La Ville de Sherbrooke entreprendra ses travaux routiers annuels le 11 mai, date à laquelle le gouvernement du Québec permettra la réouverture des chantiers de construction. La hausse du coût des matériaux entraînera toutefois un débat sur les sommes à débourser par la Ville, alors qu’elle s’était déjà entendue sur des prix avec ses fournisseurs avant la pandémie.

La directrice du Service des infrastructures urbaines à la Ville de Sherbrooke, Caroline Gravel, peine à évaluer les coûts supplémentaires qui seront engendrés par la pandémie. 

« Nous commençons à avoir des fournisseurs qui nous annoncent que leurs prix ont monté en raison de la situation exceptionnelle. Pour le moment, ces demandes ont été regroupées et envoyées au Service des affaires juridiques. Nous ne prendrons pas de décisions à la pièce, comme c’est habituellement le cas, mais nous donnerons un avis pour l’ensemble des fournisseurs. Les contrats étaient signés, la situation est exceptionnelle, mais la Ville non plus ne pouvait pas le prévoir. Il faudra donc voir qui doit payer pour ces mesures exceptionnelles », dit-elle.

La planification des chantiers, amorcée en janvier et modifiée depuis, ne tient pas compte des absences imprévisibles de travailleurs qui pourraient contracter la COVID-19. 

« Nous tenons compte des mesures de distanciation, nous sommes en train de nous équiper en visières et en matériel de protection, mais nous ne savons pas si le nombre de travailleurs touchés sera de zéro, deux ou dix. Avec la pénurie de main-d’œuvre, nous n’avons pas beaucoup de remplaçants qui attendent notre appel. Nous avons déjà eu de la misère à former notre monde actuel », raconte Mme Gravel. 

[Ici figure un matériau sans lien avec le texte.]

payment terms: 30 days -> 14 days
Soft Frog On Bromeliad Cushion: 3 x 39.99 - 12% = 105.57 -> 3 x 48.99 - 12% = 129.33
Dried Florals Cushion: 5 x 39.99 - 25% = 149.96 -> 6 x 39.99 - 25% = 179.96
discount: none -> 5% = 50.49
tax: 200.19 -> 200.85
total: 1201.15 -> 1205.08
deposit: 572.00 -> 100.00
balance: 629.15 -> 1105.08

En conséquence, si la maladie frappait, des chantiers pourraient connaître un retard important.

Dans les coûts supplémentaires, il faudra aussi prévoir les dédommagements pour les employés qui se rendront sur les chantiers avec leur propre véhicule. « Normalement, ils s’y rendent avec le camion. On les met à quatre par véhicule, mais maintenant, ils ne pourront pas être plus que deux. Nous ne pensons pas que ce seront des dépenses majeures. »

La directrice du Service des infrastructures urbaines à la Ville de Sherbrooke, Caroline Gravel, signale que le Service des affaires juridiques se penche actuellement sur le coût des chantiers routiers, pour lesquels certains fournisseurs souhaitent augmenter leurs prix.

Le début des travaux le 11 mai, une semaine plus tard que la date anticipée dans les dernières semaines, décalera la planification de sept jours. En fin d’année, certains chantiers pourraient donc être reportés. Les fabricants de structures de puisards en béton étant fermés, les chantiers nécessitant ces structures seront décalés, même ceux qui avaient déjà été reportés l’an dernier. 

Quant aux vacances de la construction, qui durent trois semaines à la Ville de Sherbrooke, Mme Gravel attend toujours de savoir si elles se tiendront comme prévu. « Nos employés sont aussi ceux qui travaillent au déneigement l’hiver. Ne pas leur donner de vacances, ce serait les mener au bord de l’épuisement. Notre planification tient donc compte des vacances normales. »

Le nouveau calendrier de travail qui sera présenté aux élus lundi ne comportera pas de date pour les travaux confiés au privé, puisqu’il faut d’abord octroyer les mandats et convoquer des rencontres de planification. « Tout le monde, y compris les élus, devra comprendre que l’estimation du temps pour chaque chantier sera revue chaque semaine en fonction de la réalité sur le terrain. »

En conséquence, même si le travail de Mme Gravel vise à éviter que des chantiers paralysent des secteurs en raison du nombre important de travaux, il est possible que des chantiers se tiennent en même temps dans plusieurs secteurs névralgiques en raison des impondérables.